[What you are asked to do] Once every line in the data that follows has been checked for the word "lotów", give only the number of lines that hold it.

[Exercise inputs]

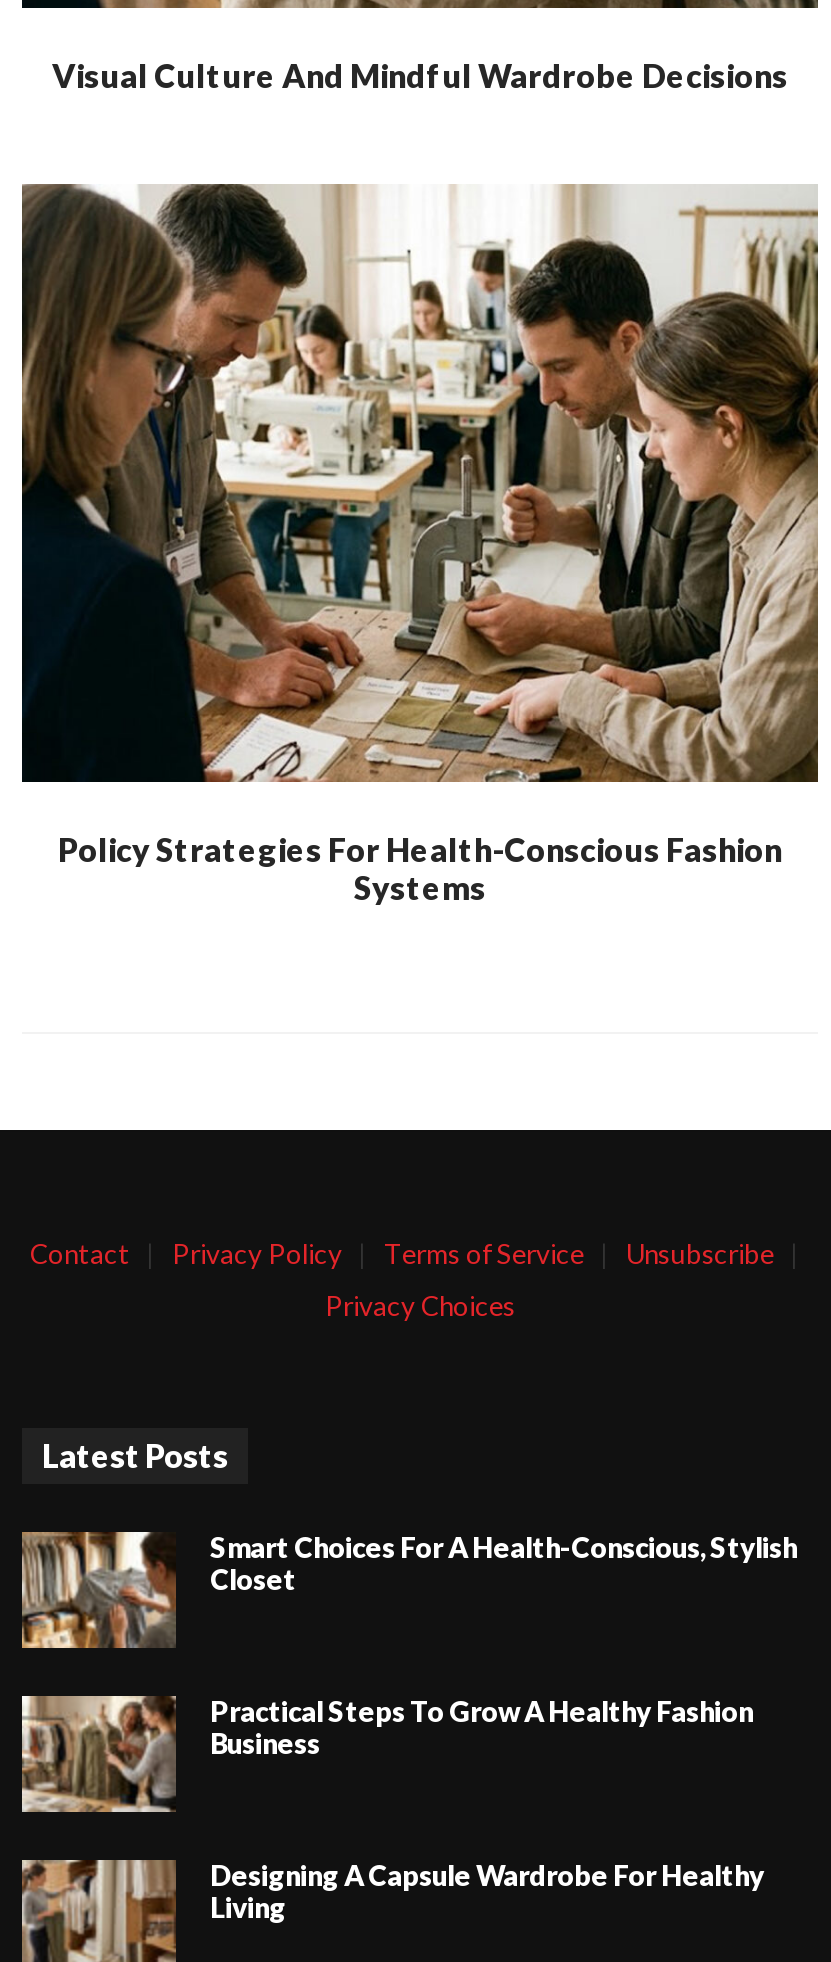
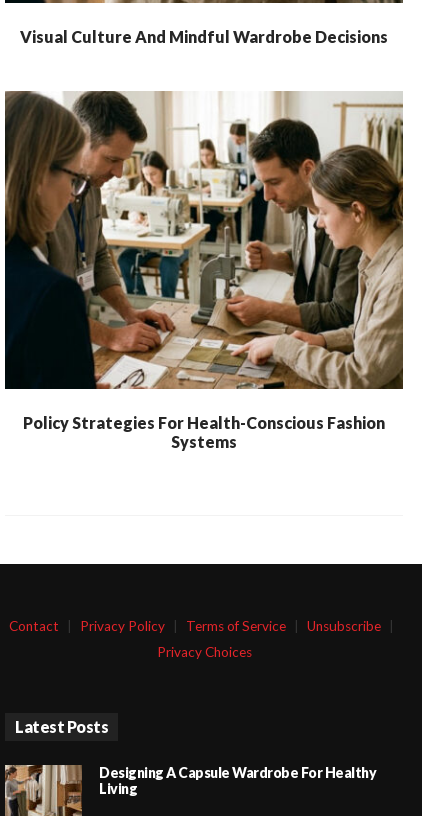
- [image]
- Smart Choices For A Health-Conscious, Stylish
- Closet

- [image]
- Practical Steps To Grow A Healthy Fashion
- Business
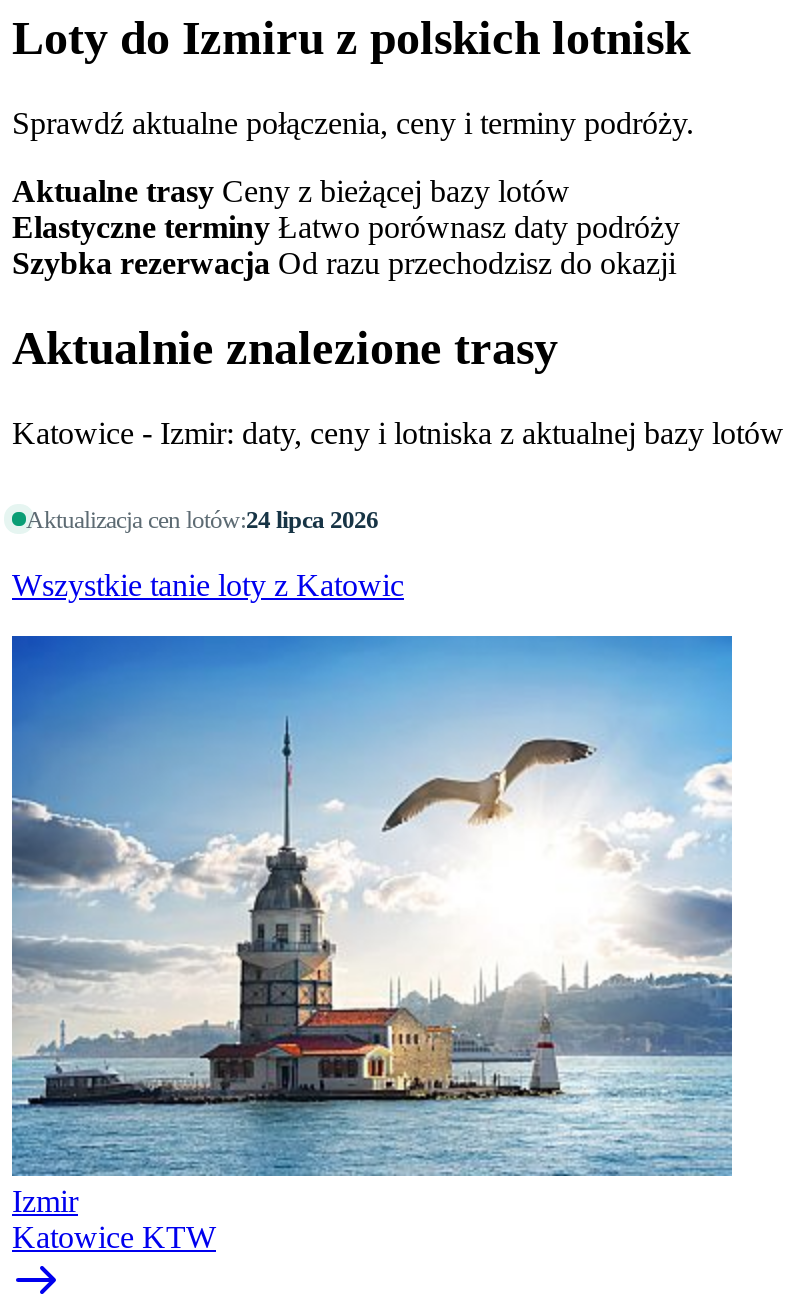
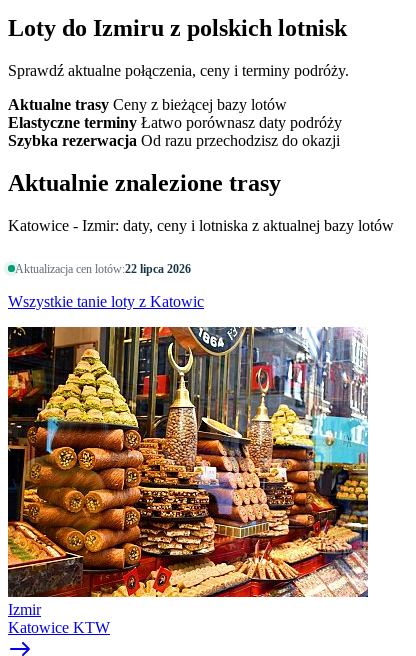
- Aktualizacja cen lotów:24 lipca 2026
+ Aktualizacja cen lotów:22 lipca 2026

- [image]
+ [image]
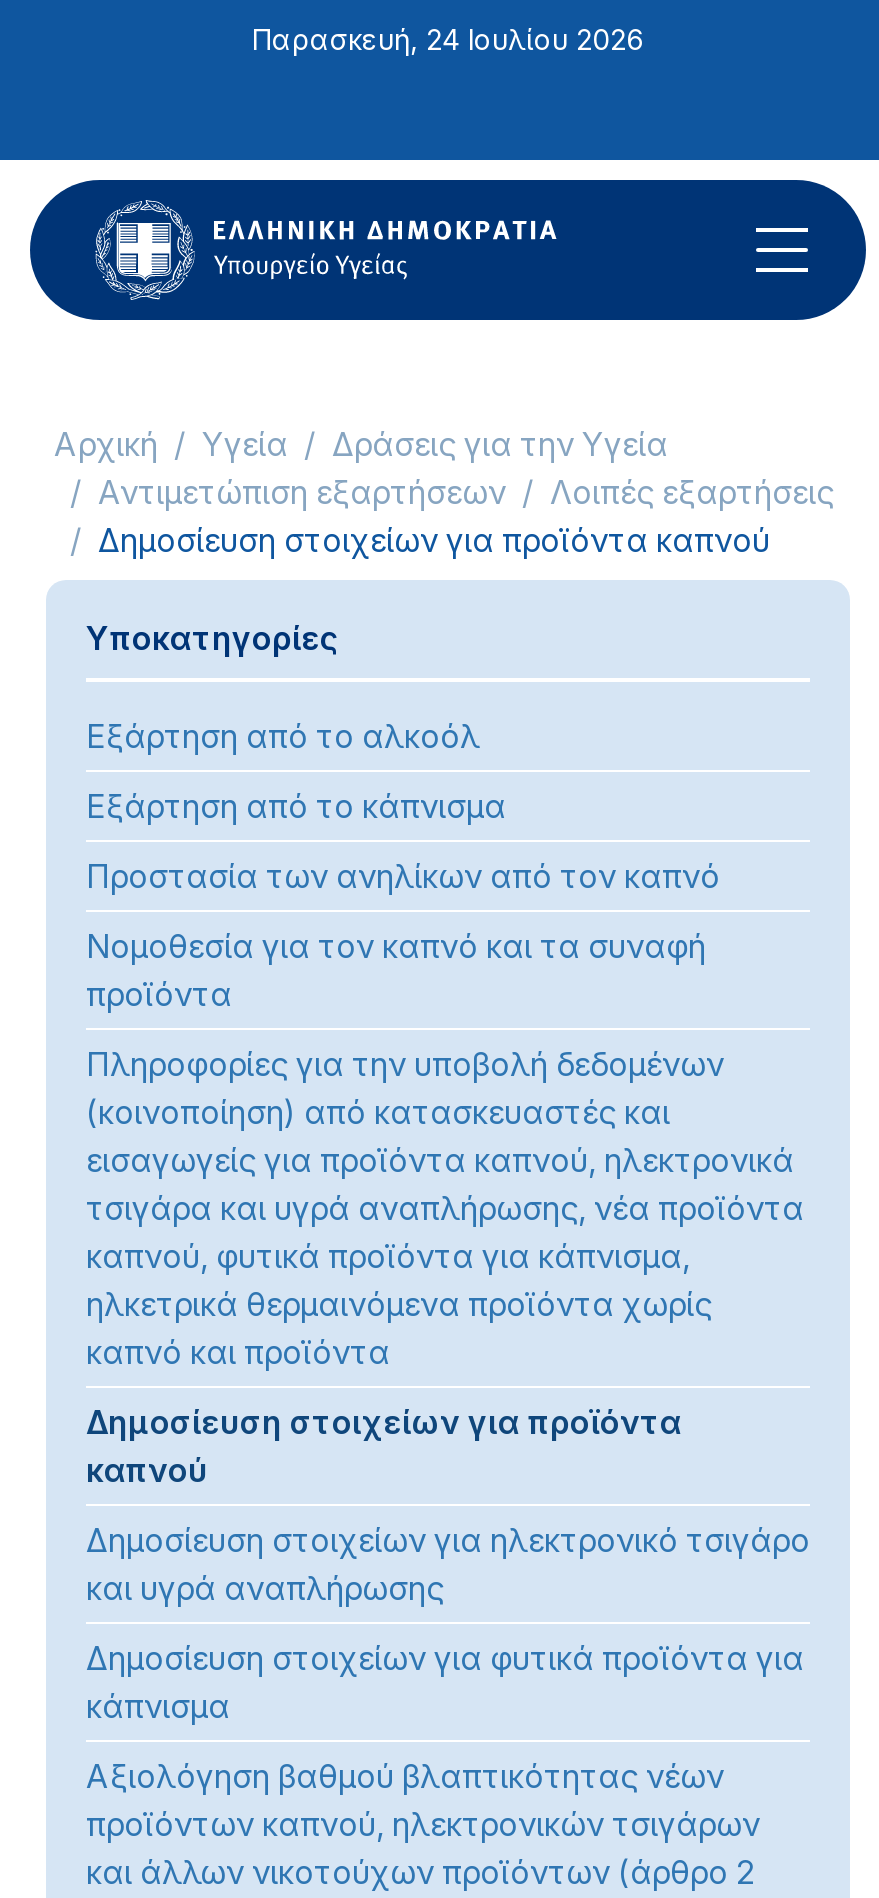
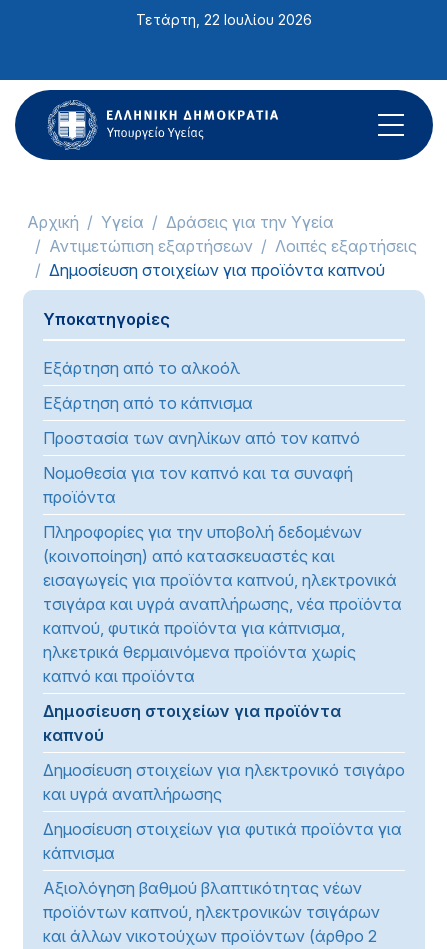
- Παρασκευή, 24 Ιουλίου 2026
+ Τετάρτη, 22 Ιουλίου 2026
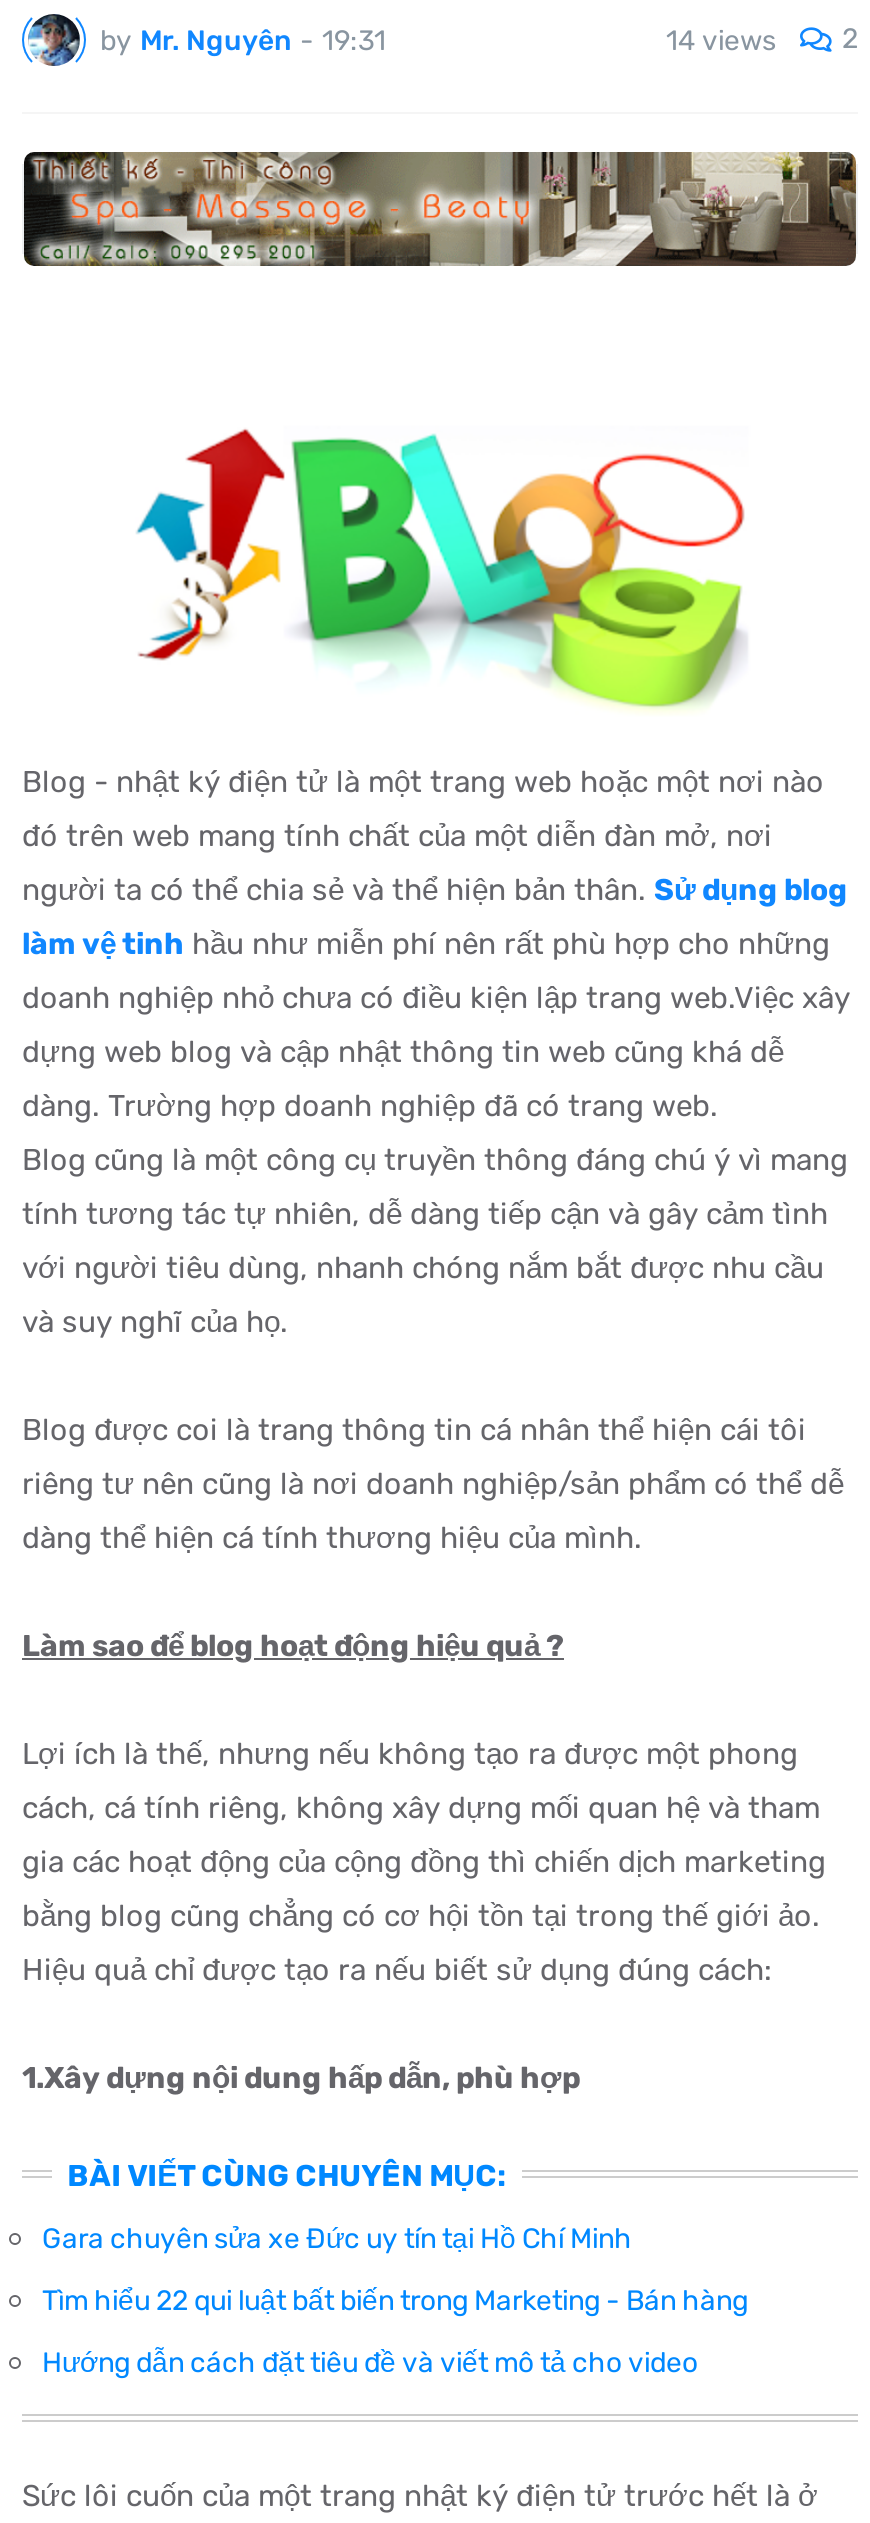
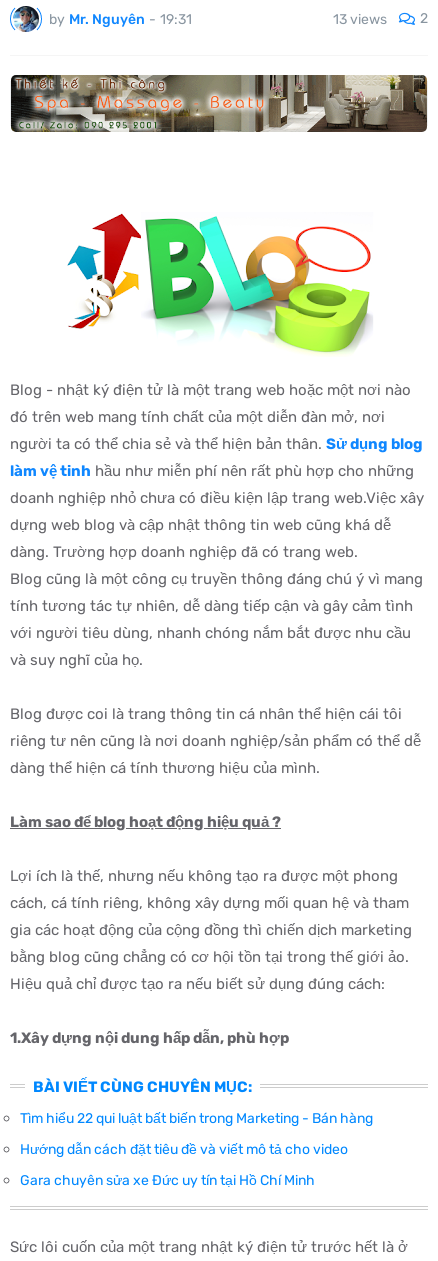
- 14 views 2
+ 13 views 2

moved down: Gara chuyên sửa xe Đức uy tín tại Hồ Chí Minh

moved up: Tìm hiểu 22 qui luật bất biến trong Marketing - Bán hàng | Hướng dẫn cách đặt tiêu đề và viết mô tả cho video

[Exercise answer] 2